- _About this exercise_
Where a record contains an image, leave the image out and print the rest exactly.

(Web document revisions)
=====

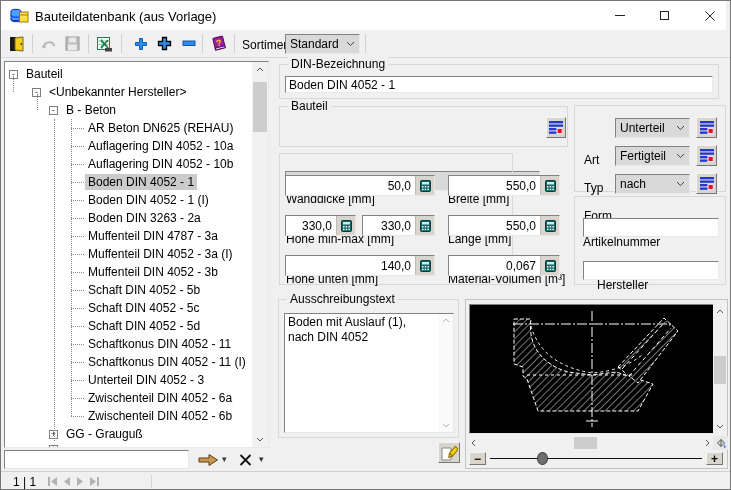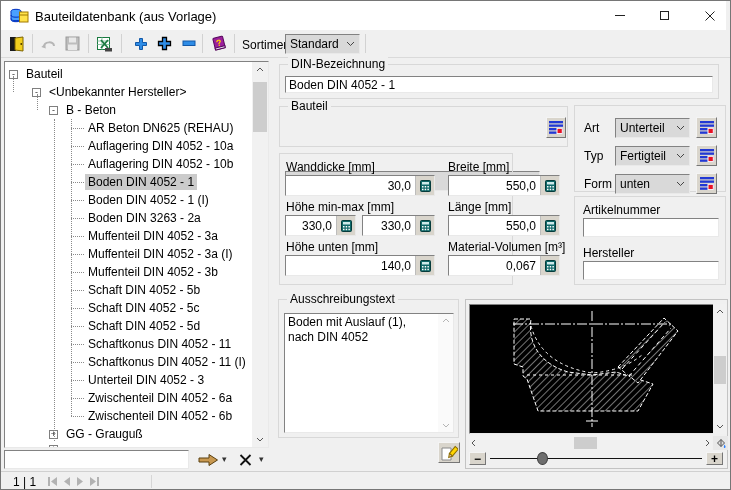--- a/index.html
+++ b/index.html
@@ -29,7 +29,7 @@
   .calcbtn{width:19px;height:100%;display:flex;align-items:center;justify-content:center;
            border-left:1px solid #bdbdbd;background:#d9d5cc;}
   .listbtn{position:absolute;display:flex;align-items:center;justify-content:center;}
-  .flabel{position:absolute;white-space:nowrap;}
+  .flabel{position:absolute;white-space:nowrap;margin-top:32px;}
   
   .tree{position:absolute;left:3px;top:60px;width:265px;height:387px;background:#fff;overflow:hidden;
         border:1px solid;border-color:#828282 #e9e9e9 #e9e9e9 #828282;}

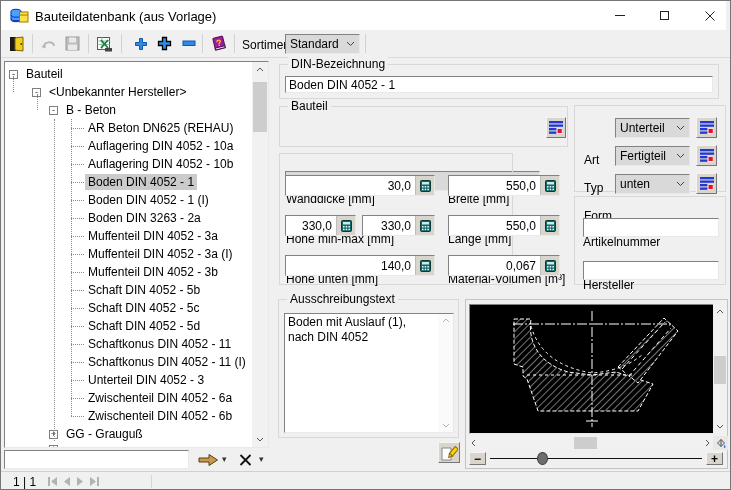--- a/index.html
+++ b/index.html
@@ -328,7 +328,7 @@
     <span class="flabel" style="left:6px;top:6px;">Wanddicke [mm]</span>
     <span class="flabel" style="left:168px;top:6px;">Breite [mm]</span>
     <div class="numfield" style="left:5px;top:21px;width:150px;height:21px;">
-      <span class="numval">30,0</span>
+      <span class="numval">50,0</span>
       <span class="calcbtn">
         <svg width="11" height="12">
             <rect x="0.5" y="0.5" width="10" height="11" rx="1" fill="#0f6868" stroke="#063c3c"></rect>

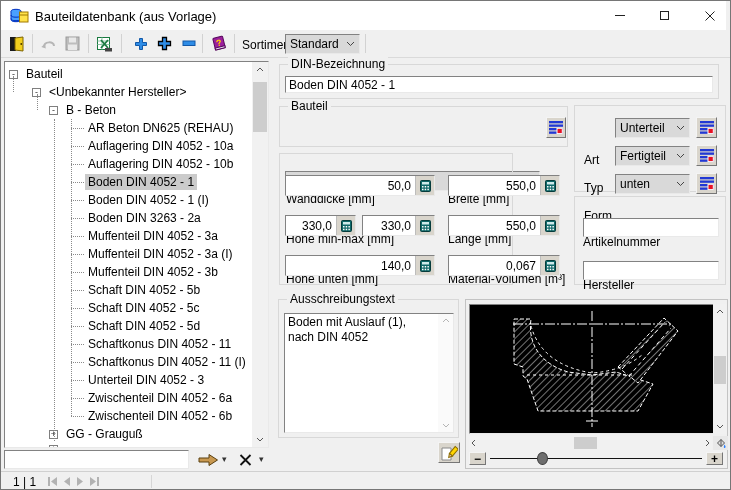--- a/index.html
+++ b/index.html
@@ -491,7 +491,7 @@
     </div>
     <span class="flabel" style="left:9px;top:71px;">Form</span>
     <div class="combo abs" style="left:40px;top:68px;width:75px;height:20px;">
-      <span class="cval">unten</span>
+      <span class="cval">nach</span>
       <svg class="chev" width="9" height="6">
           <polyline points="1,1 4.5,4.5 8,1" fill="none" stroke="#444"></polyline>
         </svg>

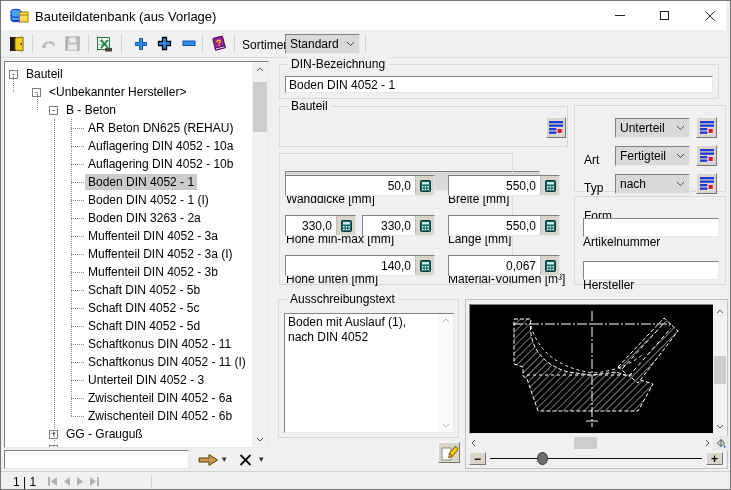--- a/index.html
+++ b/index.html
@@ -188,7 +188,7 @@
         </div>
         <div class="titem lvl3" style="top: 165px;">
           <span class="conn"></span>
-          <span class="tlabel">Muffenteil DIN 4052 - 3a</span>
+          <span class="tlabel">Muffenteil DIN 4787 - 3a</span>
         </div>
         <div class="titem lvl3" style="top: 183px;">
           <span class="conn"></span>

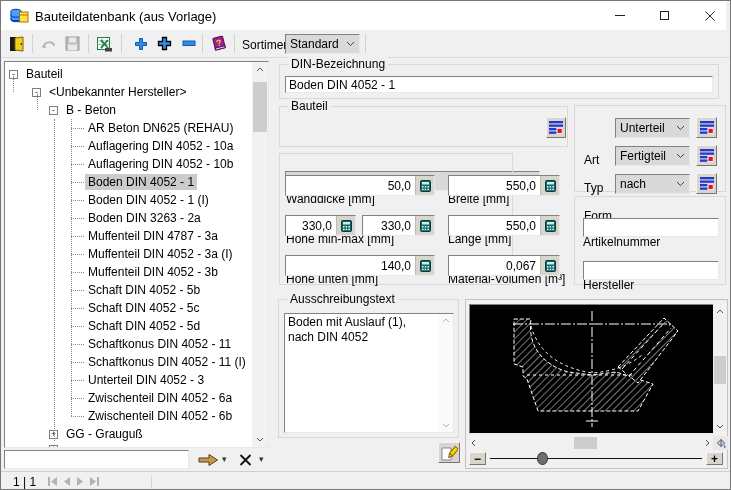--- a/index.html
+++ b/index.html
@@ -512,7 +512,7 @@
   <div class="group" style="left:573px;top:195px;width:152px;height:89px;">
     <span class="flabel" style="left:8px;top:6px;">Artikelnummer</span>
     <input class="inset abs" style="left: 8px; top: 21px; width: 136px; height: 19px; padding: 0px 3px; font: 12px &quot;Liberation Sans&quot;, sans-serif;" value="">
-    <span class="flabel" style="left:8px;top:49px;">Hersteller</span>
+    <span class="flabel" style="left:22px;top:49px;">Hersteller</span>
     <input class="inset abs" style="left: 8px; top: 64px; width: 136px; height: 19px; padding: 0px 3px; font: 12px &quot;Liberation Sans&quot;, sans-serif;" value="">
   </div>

=====

- _Task result_
--- a/index.html
+++ b/index.html
@@ -29,7 +29,7 @@
   .calcbtn{width:19px;height:100%;display:flex;align-items:center;justify-content:center;
            border-left:1px solid #bdbdbd;background:#d9d5cc;}
   .listbtn{position:absolute;display:flex;align-items:center;justify-content:center;}
-  .flabel{position:absolute;white-space:nowrap;}
+  .flabel{position:absolute;white-space:nowrap;margin-top:32px;}
   
   .tree{position:absolute;left:3px;top:60px;width:265px;height:387px;background:#fff;overflow:hidden;
         border:1px solid;border-color:#828282 #e9e9e9 #e9e9e9 #828282;}

--- a/index.html
+++ b/index.html
@@ -328,7 +328,7 @@
     <span class="flabel" style="left:6px;top:6px;">Wanddicke [mm]</span>
     <span class="flabel" style="left:168px;top:6px;">Breite [mm]</span>
     <div class="numfield" style="left:5px;top:21px;width:150px;height:21px;">
-      <span class="numval">30,0</span>
+      <span class="numval">50,0</span>
       <span class="calcbtn">
         <svg width="11" height="12">
             <rect x="0.5" y="0.5" width="10" height="11" rx="1" fill="#0f6868" stroke="#063c3c"></rect>

--- a/index.html
+++ b/index.html
@@ -491,7 +491,7 @@
     </div>
     <span class="flabel" style="left:9px;top:71px;">Form</span>
     <div class="combo abs" style="left:40px;top:68px;width:75px;height:20px;">
-      <span class="cval">unten</span>
+      <span class="cval">nach</span>
       <svg class="chev" width="9" height="6">
           <polyline points="1,1 4.5,4.5 8,1" fill="none" stroke="#444"></polyline>
         </svg>

--- a/index.html
+++ b/index.html
@@ -188,7 +188,7 @@
         </div>
         <div class="titem lvl3" style="top: 165px;">
           <span class="conn"></span>
-          <span class="tlabel">Muffenteil DIN 4052 - 3a</span>
+          <span class="tlabel">Muffenteil DIN 4787 - 3a</span>
         </div>
         <div class="titem lvl3" style="top: 183px;">
           <span class="conn"></span>

--- a/index.html
+++ b/index.html
@@ -512,7 +512,7 @@
   <div class="group" style="left:573px;top:195px;width:152px;height:89px;">
     <span class="flabel" style="left:8px;top:6px;">Artikelnummer</span>
     <input class="inset abs" style="left: 8px; top: 21px; width: 136px; height: 19px; padding: 0px 3px; font: 12px &quot;Liberation Sans&quot;, sans-serif;" value="">
-    <span class="flabel" style="left:8px;top:49px;">Hersteller</span>
+    <span class="flabel" style="left:22px;top:49px;">Hersteller</span>
     <input class="inset abs" style="left: 8px; top: 64px; width: 136px; height: 19px; padding: 0px 3px; font: 12px &quot;Liberation Sans&quot;, sans-serif;" value="">
   </div>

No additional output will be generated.